WHAT YOU WILL DO => Could you retype every record below exactly as it appears?

━━━━━ DATA RECORDS

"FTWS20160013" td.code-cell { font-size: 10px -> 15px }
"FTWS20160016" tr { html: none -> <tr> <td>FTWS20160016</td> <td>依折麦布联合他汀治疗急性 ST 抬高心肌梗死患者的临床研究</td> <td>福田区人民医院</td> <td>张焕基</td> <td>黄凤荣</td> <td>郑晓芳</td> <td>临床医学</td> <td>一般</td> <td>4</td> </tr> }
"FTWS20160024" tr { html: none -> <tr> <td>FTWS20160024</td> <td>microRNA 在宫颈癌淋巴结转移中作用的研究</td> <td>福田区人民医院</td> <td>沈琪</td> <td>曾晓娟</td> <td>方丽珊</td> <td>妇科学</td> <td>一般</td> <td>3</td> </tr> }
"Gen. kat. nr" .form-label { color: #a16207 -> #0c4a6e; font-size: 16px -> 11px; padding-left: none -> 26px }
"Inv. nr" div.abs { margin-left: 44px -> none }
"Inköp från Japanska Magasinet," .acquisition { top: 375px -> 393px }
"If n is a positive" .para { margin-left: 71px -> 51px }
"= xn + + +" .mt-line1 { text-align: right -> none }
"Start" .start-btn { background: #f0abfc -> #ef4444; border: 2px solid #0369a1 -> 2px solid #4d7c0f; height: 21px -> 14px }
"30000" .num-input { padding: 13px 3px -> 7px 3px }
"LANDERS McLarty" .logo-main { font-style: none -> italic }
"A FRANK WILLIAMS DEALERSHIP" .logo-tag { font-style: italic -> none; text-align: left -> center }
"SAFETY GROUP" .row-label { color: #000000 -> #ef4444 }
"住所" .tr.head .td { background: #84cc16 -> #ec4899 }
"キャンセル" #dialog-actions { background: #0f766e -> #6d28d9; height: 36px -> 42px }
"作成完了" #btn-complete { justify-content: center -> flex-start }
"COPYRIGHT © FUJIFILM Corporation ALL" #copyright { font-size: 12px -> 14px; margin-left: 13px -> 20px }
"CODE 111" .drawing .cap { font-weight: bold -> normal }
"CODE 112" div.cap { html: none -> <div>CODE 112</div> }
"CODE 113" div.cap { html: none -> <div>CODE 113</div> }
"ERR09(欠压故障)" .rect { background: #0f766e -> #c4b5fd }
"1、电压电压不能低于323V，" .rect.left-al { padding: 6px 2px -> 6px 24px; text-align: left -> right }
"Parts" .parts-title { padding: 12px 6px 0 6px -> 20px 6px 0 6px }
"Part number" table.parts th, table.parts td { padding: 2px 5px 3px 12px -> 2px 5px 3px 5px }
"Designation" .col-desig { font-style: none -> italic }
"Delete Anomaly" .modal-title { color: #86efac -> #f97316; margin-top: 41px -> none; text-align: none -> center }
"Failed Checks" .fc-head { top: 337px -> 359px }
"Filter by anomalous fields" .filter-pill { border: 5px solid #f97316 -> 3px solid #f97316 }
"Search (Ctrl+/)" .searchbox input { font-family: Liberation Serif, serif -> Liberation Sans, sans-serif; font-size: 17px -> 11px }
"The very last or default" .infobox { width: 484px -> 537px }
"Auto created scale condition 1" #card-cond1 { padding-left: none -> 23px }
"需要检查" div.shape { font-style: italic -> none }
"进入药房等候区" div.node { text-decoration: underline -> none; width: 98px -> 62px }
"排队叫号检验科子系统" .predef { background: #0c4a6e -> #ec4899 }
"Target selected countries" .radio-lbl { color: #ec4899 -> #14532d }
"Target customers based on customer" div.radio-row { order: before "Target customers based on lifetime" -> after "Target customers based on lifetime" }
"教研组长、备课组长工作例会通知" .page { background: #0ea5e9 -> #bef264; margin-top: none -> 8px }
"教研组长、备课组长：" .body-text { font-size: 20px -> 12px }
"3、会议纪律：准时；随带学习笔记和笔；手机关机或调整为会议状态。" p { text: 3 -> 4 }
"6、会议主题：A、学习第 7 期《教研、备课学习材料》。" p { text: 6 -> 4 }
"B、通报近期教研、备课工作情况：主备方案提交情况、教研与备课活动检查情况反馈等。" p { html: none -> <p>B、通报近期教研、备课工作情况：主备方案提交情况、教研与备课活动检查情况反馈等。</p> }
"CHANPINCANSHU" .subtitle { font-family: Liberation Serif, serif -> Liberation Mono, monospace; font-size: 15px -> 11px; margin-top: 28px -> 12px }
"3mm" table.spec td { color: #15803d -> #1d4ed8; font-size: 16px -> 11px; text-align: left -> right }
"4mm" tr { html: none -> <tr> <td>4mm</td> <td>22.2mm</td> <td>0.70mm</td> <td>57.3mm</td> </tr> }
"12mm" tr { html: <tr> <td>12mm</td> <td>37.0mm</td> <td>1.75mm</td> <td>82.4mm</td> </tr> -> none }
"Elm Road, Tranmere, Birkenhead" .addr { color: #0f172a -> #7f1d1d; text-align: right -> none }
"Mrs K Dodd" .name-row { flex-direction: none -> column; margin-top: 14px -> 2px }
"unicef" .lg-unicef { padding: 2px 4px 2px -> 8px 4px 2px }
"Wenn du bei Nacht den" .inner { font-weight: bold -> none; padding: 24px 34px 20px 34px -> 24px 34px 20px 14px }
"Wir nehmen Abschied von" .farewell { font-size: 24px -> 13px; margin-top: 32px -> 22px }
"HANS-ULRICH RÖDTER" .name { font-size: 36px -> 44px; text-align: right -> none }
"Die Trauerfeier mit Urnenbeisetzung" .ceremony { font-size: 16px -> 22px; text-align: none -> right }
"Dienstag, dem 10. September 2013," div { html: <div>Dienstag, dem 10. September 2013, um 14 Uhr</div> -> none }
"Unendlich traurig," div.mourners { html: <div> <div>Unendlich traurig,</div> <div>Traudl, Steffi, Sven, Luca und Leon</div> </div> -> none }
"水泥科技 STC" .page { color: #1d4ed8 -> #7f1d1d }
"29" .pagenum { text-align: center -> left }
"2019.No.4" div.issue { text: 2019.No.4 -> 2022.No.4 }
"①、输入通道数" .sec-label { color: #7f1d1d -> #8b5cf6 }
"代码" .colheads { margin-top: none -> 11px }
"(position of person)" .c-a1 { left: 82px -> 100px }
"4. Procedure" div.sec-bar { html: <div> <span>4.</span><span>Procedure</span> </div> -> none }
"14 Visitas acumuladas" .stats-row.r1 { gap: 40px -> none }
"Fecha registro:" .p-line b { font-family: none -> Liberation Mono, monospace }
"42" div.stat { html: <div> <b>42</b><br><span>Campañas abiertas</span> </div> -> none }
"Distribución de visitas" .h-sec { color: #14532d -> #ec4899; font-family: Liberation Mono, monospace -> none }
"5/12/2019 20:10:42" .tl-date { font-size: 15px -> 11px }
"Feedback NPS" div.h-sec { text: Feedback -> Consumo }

━━━━━━━━━━

THE COMPLETED TASK =>
"FTWS20160013" td.code-cell { font-size: 10px -> 15px }
"FTWS20160016" tr { html: none -> <tr> <td>FTWS20160016</td> <td>依折麦布联合他汀治疗急性 ST 抬高心肌梗死患者的临床研究</td> <td>福田区人民医院</td> <td>张焕基</td> <td>黄凤荣</td> <td>郑晓芳</td> <td>临床医学</td> <td>一般</td> <td>4</td> </tr> }
"FTWS20160024" tr { html: none -> <tr> <td>FTWS20160024</td> <td>microRNA 在宫颈癌淋巴结转移中作用的研究</td> <td>福田区人民医院</td> <td>沈琪</td> <td>曾晓娟</td> <td>方丽珊</td> <td>妇科学</td> <td>一般</td> <td>3</td> </tr> }
"Gen. kat. nr" .form-label { color: #a16207 -> #0c4a6e; font-size: 16px -> 11px; padding-left: none -> 26px }
"Inv. nr" div.abs { margin-left: 44px -> none }
"Inköp från Japanska Magasinet," .acquisition { top: 375px -> 393px }
"If n is a positive" .para { margin-left: 71px -> 51px }
"= xn + + +" .mt-line1 { text-align: right -> none }
"Start" .start-btn { background: #f0abfc -> #ef4444; border: 2px solid #0369a1 -> 2px solid #4d7c0f; height: 21px -> 14px }
"30000" .num-input { padding: 13px 3px -> 7px 3px }
"LANDERS McLarty" .logo-main { font-style: none -> italic }
"A FRANK WILLIAMS DEALERSHIP" .logo-tag { font-style: italic -> none; text-align: left -> center }
"SAFETY GROUP" .row-label { color: #000000 -> #ef4444 }
"住所" .tr.head .td { background: #84cc16 -> #ec4899 }
"キャンセル" #dialog-actions { background: #0f766e -> #6d28d9; height: 36px -> 42px }
"作成完了" #btn-complete { justify-content: center -> flex-start }
"COPYRIGHT © FUJIFILM Corporation ALL" #copyright { font-size: 12px -> 14px; margin-left: 13px -> 20px }
"CODE 111" .drawing .cap { font-weight: bold -> normal }
"CODE 112" div.cap { html: none -> <div>CODE 112</div> }
"CODE 113" div.cap { html: none -> <div>CODE 113</div> }
"ERR09(欠压故障)" .rect { background: #0f766e -> #c4b5fd }
"1、电压电压不能低于323V，" .rect.left-al { padding: 6px 2px -> 6px 24px; text-align: left -> right }
"Parts" .parts-title { padding: 12px 6px 0 6px -> 20px 6px 0 6px }
"Part number" table.parts th, table.parts td { padding: 2px 5px 3px 12px -> 2px 5px 3px 5px }
"Designation" .col-desig { font-style: none -> italic }
"Delete Anomaly" .modal-title { color: #86efac -> #f97316; margin-top: 41px -> none; text-align: none -> center }
"Failed Checks" .fc-head { top: 337px -> 359px }
"Filter by anomalous fields" .filter-pill { border: 5px solid #f97316 -> 3px solid #f97316 }
"Search (Ctrl+/)" .searchbox input { font-family: Liberation Serif, serif -> Liberation Sans, sans-serif; font-size: 17px -> 11px }
"The very last or default" .infobox { width: 484px -> 537px }
"Auto created scale condition 1" #card-cond1 { padding-left: none -> 23px }
"需要检查" div.shape { font-style: italic -> none }
"进入药房等候区" div.node { text-decoration: underline -> none; width: 98px -> 62px }
"排队叫号检验科子系统" .predef { background: #0c4a6e -> #ec4899 }
"Target selected countries" .radio-lbl { color: #ec4899 -> #14532d }
"Target customers based on customer" div.radio-row { order: before "Target customers based on lifetime" -> after "Target customers based on lifetime" }
"教研组长、备课组长工作例会通知" .page { background: #0ea5e9 -> #bef264; margin-top: none -> 8px }
"教研组长、备课组长：" .body-text { font-size: 20px -> 12px }
"3、会议纪律：准时；随带学习笔记和笔；手机关机或调整为会议状态。" p { text: 3 -> 4 }
"6、会议主题：A、学习第 7 期《教研、备课学习材料》。" p { text: 6 -> 4 }
"B、通报近期教研、备课工作情况：主备方案提交情况、教研与备课活动检查情况反馈等。" p { html: none -> <p>B、通报近期教研、备课工作情况：主备方案提交情况、教研与备课活动检查情况反馈等。</p> }
"CHANPINCANSHU" .subtitle { font-family: Liberation Serif, serif -> Liberation Mono, monospace; font-size: 15px -> 11px; margin-top: 28px -> 12px }
"3mm" table.spec td { color: #15803d -> #1d4ed8; font-size: 16px -> 11px; text-align: left -> right }
"4mm" tr { html: none -> <tr> <td>4mm</td> <td>22.2mm</td> <td>0.70mm</td> <td>57.3mm</td> </tr> }
"12mm" tr { html: <tr> <td>12mm</td> <td>37.0mm</td> <td>1.75mm</td> <td>82.4mm</td> </tr> -> none }
"Elm Road, Tranmere, Birkenhead" .addr { color: #0f172a -> #7f1d1d; text-align: right -> none }
"Mrs K Dodd" .name-row { flex-direction: none -> column; margin-top: 14px -> 2px }
"unicef" .lg-unicef { padding: 2px 4px 2px -> 8px 4px 2px }
"Wenn du bei Nacht den" .inner { font-weight: bold -> none; padding: 24px 34px 20px 34px -> 24px 34px 20px 14px }
"Wir nehmen Abschied von" .farewell { font-size: 24px -> 13px; margin-top: 32px -> 22px }
"HANS-ULRICH RÖDTER" .name { font-size: 36px -> 44px; text-align: right -> none }
"Die Trauerfeier mit Urnenbeisetzung" .ceremony { font-size: 16px -> 22px; text-align: none -> right }
"Dienstag, dem 10. September 2013," div { html: <div>Dienstag, dem 10. September 2013, um 14 Uhr</div> -> none }
"Unendlich traurig," div.mourners { html: <div> <div>Unendlich traurig,</div> <div>Traudl, Steffi, Sven, Luca und Leon</div> </div> -> none }
"水泥科技 STC" .page { color: #1d4ed8 -> #7f1d1d }
"29" .pagenum { text-align: center -> left }
"2019.No.4" div.issue { text: 2019.No.4 -> 2022.No.4 }
"①、输入通道数" .sec-label { color: #7f1d1d -> #8b5cf6 }
"代码" .colheads { margin-top: none -> 11px }
"(position of person)" .c-a1 { left: 82px -> 100px }
"4. Procedure" div.sec-bar { html: <div> <span>4.</span><span>Procedure</span> </div> -> none }
"14 Visitas acumuladas" .stats-row.r1 { gap: 40px -> none }
"Fecha registro:" .p-line b { font-family: none -> Liberation Mono, monospace }
"42" div.stat { html: <div> <b>42</b><br><span>Campañas abiertas</span> </div> -> none }
"Distribución de visitas" .h-sec { color: #14532d -> #ec4899; font-family: Liberation Mono, monospace -> none }
"5/12/2019 20:10:42" .tl-date { font-size: 15px -> 11px }
"Feedback NPS" div.h-sec { text: Feedback -> Consumo }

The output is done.